You are viewing a plain text version of this content. The canonical link for it is here.
Posted to commits@spark.apache.org by we...@apache.org on 2022/09/19 12:53:35 UTC
[spark] branch master updated: [SPARK-40456][SQL] PartitionIterator.hasNext should be cheap to call repeatedly

This is an automated email from the ASF dual-hosted git repository.

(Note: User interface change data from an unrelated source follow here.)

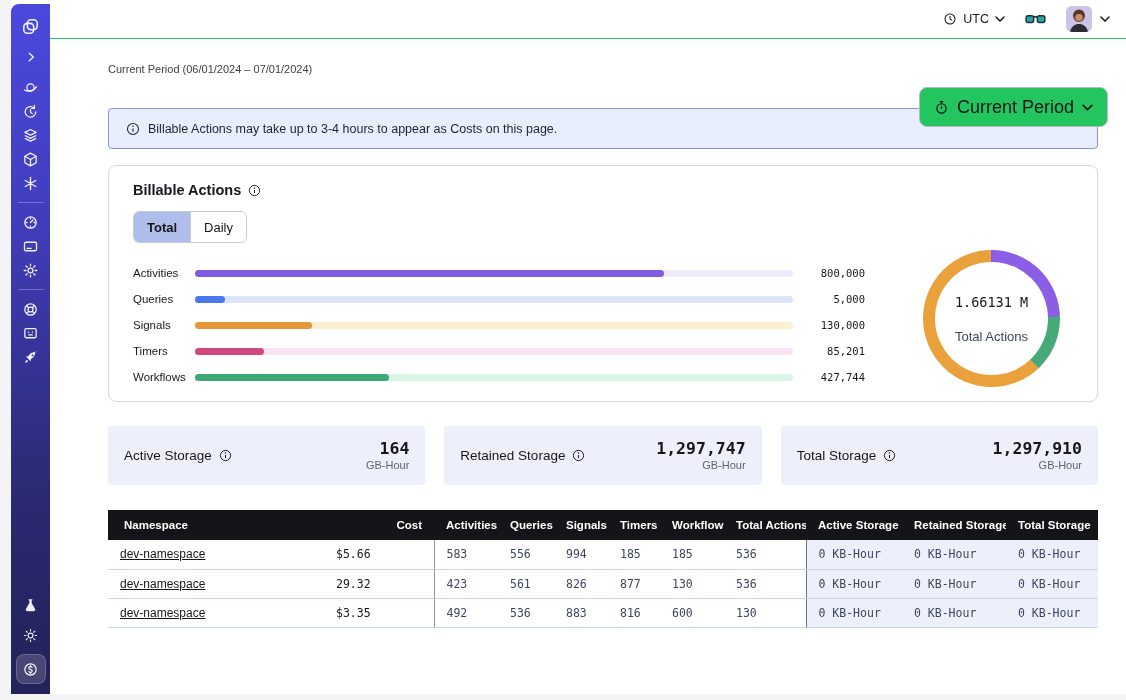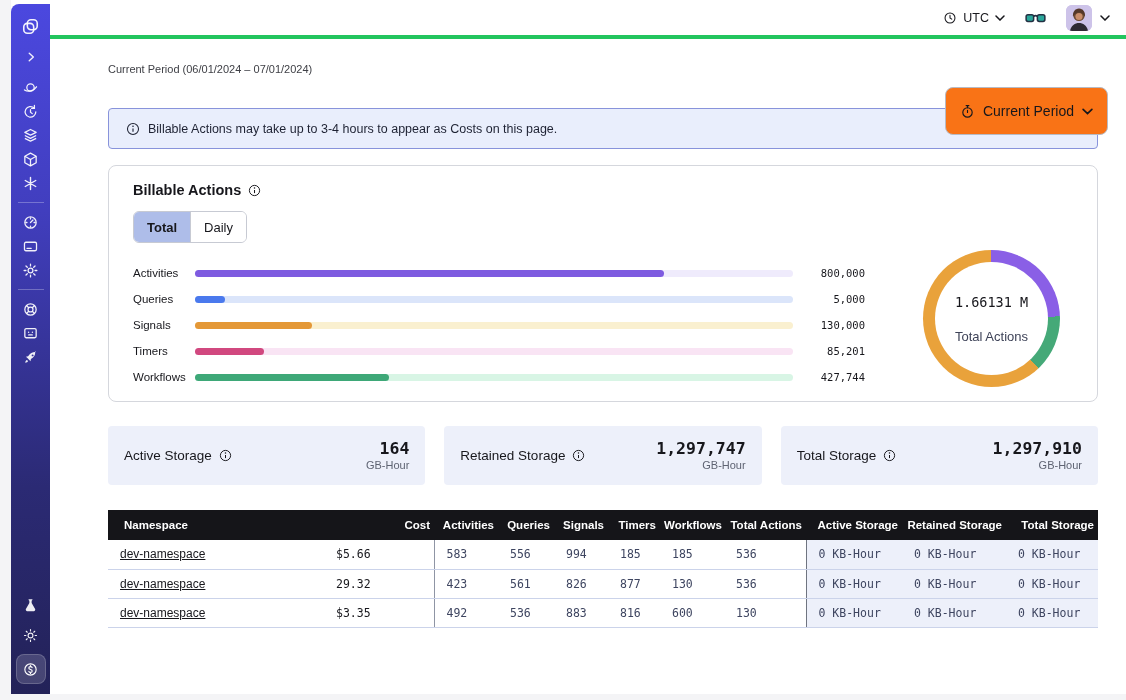--- a/index.html
+++ b/index.html
@@ -16,32 +16,32 @@
     border-radius:8px 0 0 0; display:flex; flex-direction:column; align-items:center; color:#fff; }
   .side-ic { width:28px; height:24px; display:flex; align-items:center; justify-content:center;
     color:rgba(255,255,255,.92); cursor:pointer; flex:none; }
   .side-div { width:26px; height:1px; background:rgba(255,255,255,.28); margin:7px 0; flex:none; }
   .side-spacer { flex:1; }
   .side-active { background:rgba(255,255,255,.16); border-radius:8px; width:30px; height:30px;
     display:flex; align-items:center; justify-content:center; margin-bottom:10px; box-shadow:inset 0 0 0 1px rgba(255,255,255,.18); }
 
   
   .topbar { position:absolute; left:39px; top:0; right:0; height:39px; background:#fff;
-    border-bottom:4px solid #22c55e; display:flex; align-items:center; justify-content:flex-end; gap:20px; padding-right:16px; }
+    border-bottom:1px solid #22c55e; display:flex; align-items:center; justify-content:flex-end; gap:20px; padding-right:16px; }
   .tz { display:flex; align-items:center; gap:6px; font-size:12.5px; color:#17171C; cursor:pointer; }
   .avatar-wrap { display:flex; align-items:center; gap:8px; cursor:pointer; }
   .avatar { width:26px; height:26px; border-radius:6px; overflow:hidden; background:#CDC3E9; display:block; }
 
   
   .content { position:absolute; left:97px; top:39px; width:990px; }
   h1.page-title { margin-top:44px; font-size:26px; font-weight:700; color:#17171C; letter-spacing:.2px; }
   .subtitle { margin-top:24px; font-size:11px; color:#3F4046; }
-  .period-btn { position:absolute; right:-10px; top:48px; height:48px; padding:0 14px; background:#f97316;
+  .period-btn { position:absolute; right:-10px; top:48px; height:40px; padding:0 14px; background:#22c55e;
     border:1px solid #B7BAC4; border-radius:8px; display:flex; align-items:center; gap:8px;
-    font-size:14px; font-weight:500; color:#17171C; cursor:pointer; }
+    font-size:18px; font-weight:500; color:#17171C; cursor:pointer; }
 
   .banner { margin-top:33px; height:41px; background:#E9EEFC; border:1px solid #8893DB; border-radius:4px;
     display:flex; align-items:center; gap:8px; padding:0 17px; font-size:12.5px; color:#1E2233; }
 
   
   .card { margin-top:16px; border:1px solid #D5D7DD; border-radius:8px; background:#fff;
     height:237px; padding:16px 24px; position:relative; }
   .card-title { display:flex; align-items:center; gap:7px; font-size:14.5px; font-weight:600; color:#17171C; }
   .seg { margin-top:13px; display:inline-flex; border:1px solid #C7CAD3; border-radius:6px; overflow:hidden; }
   .seg-btn { height:30px; padding:0 13px; display:flex; align-items:center; font-size:13px; font-weight:500;
@@ -70,21 +70,21 @@
   .scard { flex:1; height:59px; background:#EDF0FA; border-radius:4px; display:flex; align-items:center;
     justify-content:space-between; padding:0 16px; }
   .scard-label { display:flex; align-items:center; gap:7px; font-size:13.5px; color:#17171C; }
   .scard-right { text-align:right; }
   .scard-val { font-family:"DejaVu Sans Mono", monospace; font-size:16.5px; font-weight:700; color:#17171C; line-height:1.15; }
   .scard-unit { font-size:11px; color:#5E6372; }
 
   
   table.usage { margin-top:25px; width:990px; border-collapse:collapse; table-layout:fixed; }
   table.usage th { background:#151519; color:#fff; font-size:11.5px; font-weight:600; height:30px;
-    text-align:right; padding:0 4px; white-space:nowrap; overflow:hidden; }
+    text-align:right; padding:0 12px; white-space:nowrap; overflow:hidden; }
   table.usage th.h-ns { text-align:left; padding-left:16px; }
   table.usage td { height:29px; border-bottom:1px solid #CBD3EA; font-size:11.5px; padding:0 12px;
     text-align:left; white-space:nowrap; overflow:hidden; }
   td.c-ns { text-align:left; padding-left:16px; }
   .ns-link { color:#17171C; font-size:12px; text-decoration:underline; cursor:pointer; }
   td.num { font-family:"DejaVu Sans Mono", monospace; color:#3E4560; }
   td.c-cost { font-family:"DejaVu Sans Mono", monospace; color:#17171C; border-right:1px solid #8F95A4; }
   td.c-ta { border-right:1px solid #6F7480; }
   td.storage { background:#EDF0FA; }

wenchen pushed a commit to branch master
in repository https://gitbox.apache.org/repos/asf/spark.git


The following commit(s) were added to refs/heads/master by this push:
     new 3b9e5cf662c [SPARK-40456][SQL] PartitionIterator.hasNext should be cheap to call repeatedly
3b9e5cf662c is described below

commit 3b9e5cf662cd90cb3d64bd3abc57e0be26367631
Author: Wenchen Fan <we...@databricks.com>
AuthorDate: Mon Sep 19 20:52:49 2022 +0800

    [SPARK-40456][SQL] PartitionIterator.hasNext should be cheap to call repeatedly
    
    ### What changes were proposed in this pull request?
    
    This PR caches the result of `PartitionReader.next` in `PartitionIterator`, so that its `hasNext` method is cheap to be called repeatedly.
    
    ### Why are the changes needed?
    
    potential perf improvement. `PartitionReader.next` can be expensive in some v2 sources, and it's legal to call `Iterator.hasNext` repeatedly.
    
    ### Does this PR introduce _any_ user-facing change?
    
    no
    
    ### How was this patch tested?
    
    existing tests
    
    Closes #37900 from cloud-fan/minor.
    
    Authored-by: Wenchen Fan <we...@databricks.com>
    Signed-off-by: Wenchen Fan <we...@databricks.com>
---
 .../apache/spark/sql/execution/datasources/v2/DataSourceRDD.scala   | 6 ++++--
 1 file changed, 4 insertions(+), 2 deletions(-)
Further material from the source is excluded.